For more information, please contact:
Niels Buus (CEO)
Tel: +45 40 31 55 57                             
Email: nbu @ gomspace.com
About GomSpace
The Company’s business operations are mainly conducted through the wholly-owned Danish subsidiary, GomSpace A/S, with operational office in Aalborg, Denmark. GomSpace is a space company with a mission to be engaged in the global market for space systems and services by introducing new products, i.e. components, platforms and systems based on innovation within professional nanosatellites. The Company is listed on the Nasdaq First North Premier exchange under the ticker GOMX. FNCA Sweden AB is the Company’s Certified Adviser. For more information, please visit our website on www.gomspace.com.   

Miscellaneous
This information is information that GomSpace Group AB is obliged to make public pursuant to the EU Market Abuse Regulation. The information was submitted for publication, through the agency of the contact person set out above, at 15:35 CET on 13 July 2018.

IMPORTANT INFORMATION

The release, publication or distribution of this press release in certain jurisdictions may be restricted. This press release does not constitute an offer of, or an invitation to purchase or subscribe for, any securities of GomSpace in any jurisdiction.

This press release does not constitute or form part of an offer or solicitation to purchase or subscribe for securities in the United States. The securities referred to herein have not been and will not be registered under the US Securities Act of 1933, as amended (the "US Securities Act") or under the securities laws of any state or other jurisdiction of the United States and may not be offered or sold in the United States absent registration except pursuant to an exemption from, or in a transaction not subject to, the registration requirements under the US Securities Act and in compliance with any applicable laws of any state or other jurisdiction of the United States. There will be no public offering of the securities in the United States. Copies of this announcement should not be made in and may not be distributed or sent into the Australia, Canada, Hong Kong, Japan, New Zealand, Singapore, South Africa, Switzerland or the United States.

This press release is not a prospectus for the purposes of Directive 2003/71/EC (such Directive, together with any applicable implementing measures under such Directive in the relevant home Member State, the “Prospectus Directive”). GomSpace has not authorized any offer to the public of securities in any Member State of the European Economic Area and no prospectus or other offering document has been or will be prepared in connection with the contemplated financing. With respect to each Member State of the European Economic Area and which has implemented the Prospectus Directive (each, a “Relevant Member State”), no action has been undertaken to date to make an offer to the public of securities requiring a publication of a prospectus in any Relevant Member State.
This press release may contain "forward-looking statements”, which are statements related to future events.
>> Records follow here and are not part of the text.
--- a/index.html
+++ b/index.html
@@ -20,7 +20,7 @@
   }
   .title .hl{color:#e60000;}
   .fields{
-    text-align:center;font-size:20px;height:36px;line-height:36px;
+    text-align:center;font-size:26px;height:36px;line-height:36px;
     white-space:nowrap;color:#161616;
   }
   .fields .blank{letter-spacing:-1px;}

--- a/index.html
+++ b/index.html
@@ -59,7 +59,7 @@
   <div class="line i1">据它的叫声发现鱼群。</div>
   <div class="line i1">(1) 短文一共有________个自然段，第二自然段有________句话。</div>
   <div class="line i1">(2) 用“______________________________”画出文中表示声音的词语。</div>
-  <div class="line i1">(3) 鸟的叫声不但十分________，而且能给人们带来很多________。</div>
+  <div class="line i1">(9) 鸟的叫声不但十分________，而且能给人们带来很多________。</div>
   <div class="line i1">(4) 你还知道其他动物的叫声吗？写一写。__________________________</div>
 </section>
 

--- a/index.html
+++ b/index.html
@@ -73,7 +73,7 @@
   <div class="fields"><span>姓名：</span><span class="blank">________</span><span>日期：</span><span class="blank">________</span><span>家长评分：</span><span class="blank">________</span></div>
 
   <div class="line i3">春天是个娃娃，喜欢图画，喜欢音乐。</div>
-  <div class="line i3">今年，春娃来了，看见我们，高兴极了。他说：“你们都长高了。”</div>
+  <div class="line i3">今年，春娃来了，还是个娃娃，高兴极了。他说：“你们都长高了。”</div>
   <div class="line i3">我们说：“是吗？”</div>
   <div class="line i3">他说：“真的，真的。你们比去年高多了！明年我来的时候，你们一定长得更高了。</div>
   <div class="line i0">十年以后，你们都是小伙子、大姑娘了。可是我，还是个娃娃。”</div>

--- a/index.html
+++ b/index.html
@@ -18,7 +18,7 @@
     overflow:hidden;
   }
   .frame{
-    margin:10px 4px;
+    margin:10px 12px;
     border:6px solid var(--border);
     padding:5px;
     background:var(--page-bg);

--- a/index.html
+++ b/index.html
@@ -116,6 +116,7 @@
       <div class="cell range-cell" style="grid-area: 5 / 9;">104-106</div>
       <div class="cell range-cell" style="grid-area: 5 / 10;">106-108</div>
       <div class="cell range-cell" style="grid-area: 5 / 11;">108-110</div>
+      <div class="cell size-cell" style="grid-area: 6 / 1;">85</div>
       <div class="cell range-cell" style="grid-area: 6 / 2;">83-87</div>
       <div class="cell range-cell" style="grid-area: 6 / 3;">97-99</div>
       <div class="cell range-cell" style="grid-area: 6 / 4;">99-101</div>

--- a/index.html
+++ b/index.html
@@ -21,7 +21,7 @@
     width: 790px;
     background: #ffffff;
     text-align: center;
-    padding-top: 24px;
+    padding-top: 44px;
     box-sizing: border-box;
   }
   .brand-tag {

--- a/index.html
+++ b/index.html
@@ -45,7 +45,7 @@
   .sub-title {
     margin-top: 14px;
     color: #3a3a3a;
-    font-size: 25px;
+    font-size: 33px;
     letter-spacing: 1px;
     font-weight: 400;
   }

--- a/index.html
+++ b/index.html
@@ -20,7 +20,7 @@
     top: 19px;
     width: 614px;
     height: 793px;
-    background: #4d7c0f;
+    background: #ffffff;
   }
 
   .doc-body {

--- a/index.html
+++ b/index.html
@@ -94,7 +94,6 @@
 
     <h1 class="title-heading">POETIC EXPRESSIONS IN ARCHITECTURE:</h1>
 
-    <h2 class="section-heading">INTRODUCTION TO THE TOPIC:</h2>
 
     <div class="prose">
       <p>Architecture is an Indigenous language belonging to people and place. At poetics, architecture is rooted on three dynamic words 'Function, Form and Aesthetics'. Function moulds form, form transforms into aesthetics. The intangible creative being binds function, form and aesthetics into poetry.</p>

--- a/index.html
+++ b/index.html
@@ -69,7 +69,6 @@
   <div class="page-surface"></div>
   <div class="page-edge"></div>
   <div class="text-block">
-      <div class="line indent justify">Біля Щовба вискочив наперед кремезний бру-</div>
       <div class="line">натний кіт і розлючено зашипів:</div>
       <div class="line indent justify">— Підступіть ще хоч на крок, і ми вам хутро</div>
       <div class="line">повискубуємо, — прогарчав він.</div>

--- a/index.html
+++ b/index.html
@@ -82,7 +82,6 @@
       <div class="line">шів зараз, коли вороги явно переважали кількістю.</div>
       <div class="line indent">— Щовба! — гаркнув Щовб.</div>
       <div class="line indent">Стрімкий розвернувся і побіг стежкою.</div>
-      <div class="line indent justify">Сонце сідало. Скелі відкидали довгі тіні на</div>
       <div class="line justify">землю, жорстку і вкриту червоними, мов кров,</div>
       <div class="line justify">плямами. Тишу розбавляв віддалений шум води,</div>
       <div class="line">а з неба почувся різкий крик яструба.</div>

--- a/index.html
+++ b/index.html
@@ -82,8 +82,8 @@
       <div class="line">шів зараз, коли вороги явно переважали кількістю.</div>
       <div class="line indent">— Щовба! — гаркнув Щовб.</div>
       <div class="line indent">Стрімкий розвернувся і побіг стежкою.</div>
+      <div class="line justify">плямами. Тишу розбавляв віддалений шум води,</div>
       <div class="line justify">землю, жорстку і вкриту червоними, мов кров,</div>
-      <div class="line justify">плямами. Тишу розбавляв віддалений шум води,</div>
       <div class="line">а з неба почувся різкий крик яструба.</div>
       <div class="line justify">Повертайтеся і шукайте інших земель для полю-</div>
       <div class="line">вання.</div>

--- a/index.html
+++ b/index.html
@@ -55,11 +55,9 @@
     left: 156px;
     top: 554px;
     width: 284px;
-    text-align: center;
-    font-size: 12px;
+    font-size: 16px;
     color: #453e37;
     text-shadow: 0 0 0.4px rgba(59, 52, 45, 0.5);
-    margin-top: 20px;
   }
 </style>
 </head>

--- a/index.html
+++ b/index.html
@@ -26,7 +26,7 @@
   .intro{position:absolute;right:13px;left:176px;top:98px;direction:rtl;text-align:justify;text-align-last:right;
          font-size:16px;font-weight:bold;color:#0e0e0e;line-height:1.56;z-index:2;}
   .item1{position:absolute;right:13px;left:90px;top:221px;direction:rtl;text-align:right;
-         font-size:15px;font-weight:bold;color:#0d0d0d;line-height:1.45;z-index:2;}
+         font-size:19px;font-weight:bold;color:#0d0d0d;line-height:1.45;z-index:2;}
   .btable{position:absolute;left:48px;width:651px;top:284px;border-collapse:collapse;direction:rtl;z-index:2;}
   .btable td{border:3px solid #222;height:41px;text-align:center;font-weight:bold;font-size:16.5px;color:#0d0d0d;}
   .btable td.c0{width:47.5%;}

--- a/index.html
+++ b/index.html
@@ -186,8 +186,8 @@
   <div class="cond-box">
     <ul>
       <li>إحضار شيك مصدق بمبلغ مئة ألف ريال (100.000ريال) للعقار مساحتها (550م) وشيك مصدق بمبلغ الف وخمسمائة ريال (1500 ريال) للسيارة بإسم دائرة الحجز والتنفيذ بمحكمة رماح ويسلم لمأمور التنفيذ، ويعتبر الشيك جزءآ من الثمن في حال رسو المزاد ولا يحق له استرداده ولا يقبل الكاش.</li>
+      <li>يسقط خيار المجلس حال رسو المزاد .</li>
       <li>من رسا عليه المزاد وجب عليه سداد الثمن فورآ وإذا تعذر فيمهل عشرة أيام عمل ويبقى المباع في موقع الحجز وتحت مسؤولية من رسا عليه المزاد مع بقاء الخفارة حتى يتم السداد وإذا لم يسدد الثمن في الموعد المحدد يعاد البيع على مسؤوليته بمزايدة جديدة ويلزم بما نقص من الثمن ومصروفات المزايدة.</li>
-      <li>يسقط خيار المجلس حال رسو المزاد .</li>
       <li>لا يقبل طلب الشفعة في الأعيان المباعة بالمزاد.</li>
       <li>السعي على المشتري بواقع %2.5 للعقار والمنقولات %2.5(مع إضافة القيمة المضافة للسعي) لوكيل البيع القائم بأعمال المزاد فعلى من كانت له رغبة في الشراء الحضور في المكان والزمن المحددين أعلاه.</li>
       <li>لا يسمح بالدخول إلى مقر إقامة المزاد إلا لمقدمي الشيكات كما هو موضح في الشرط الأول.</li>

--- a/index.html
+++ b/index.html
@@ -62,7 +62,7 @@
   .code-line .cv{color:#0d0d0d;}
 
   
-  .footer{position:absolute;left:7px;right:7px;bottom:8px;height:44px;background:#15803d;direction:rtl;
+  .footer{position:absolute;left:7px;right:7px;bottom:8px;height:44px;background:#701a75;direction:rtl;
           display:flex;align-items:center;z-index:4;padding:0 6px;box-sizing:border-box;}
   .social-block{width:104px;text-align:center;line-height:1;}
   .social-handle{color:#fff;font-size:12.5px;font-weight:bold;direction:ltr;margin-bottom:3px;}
In this context, forward-looking statements often address GomSpace’s expected future business and financial performance, and often contain words such as "expect”, "anticipate”, "intend”, "plan”, "believe”, "seek”, or "will”. Forward-looking statements by their nature address matters that are, to different degrees, uncertain and can be influenced by many factors, including the behavior of financial markets, fluctuations in interest and exchange rates, commodity and equity prices and the value of financial assets; the impact of regulation and regulatory, investigative and legal actions; strategic actions; and numerous other matters of national, regional and global scale, including those of a political, economic, business and competitive nature. These factors may cause GomSpace’s actual future results to be materially different than those expressed in its forward-looking statements. GomSpace does not undertake to update its forward-looking statements.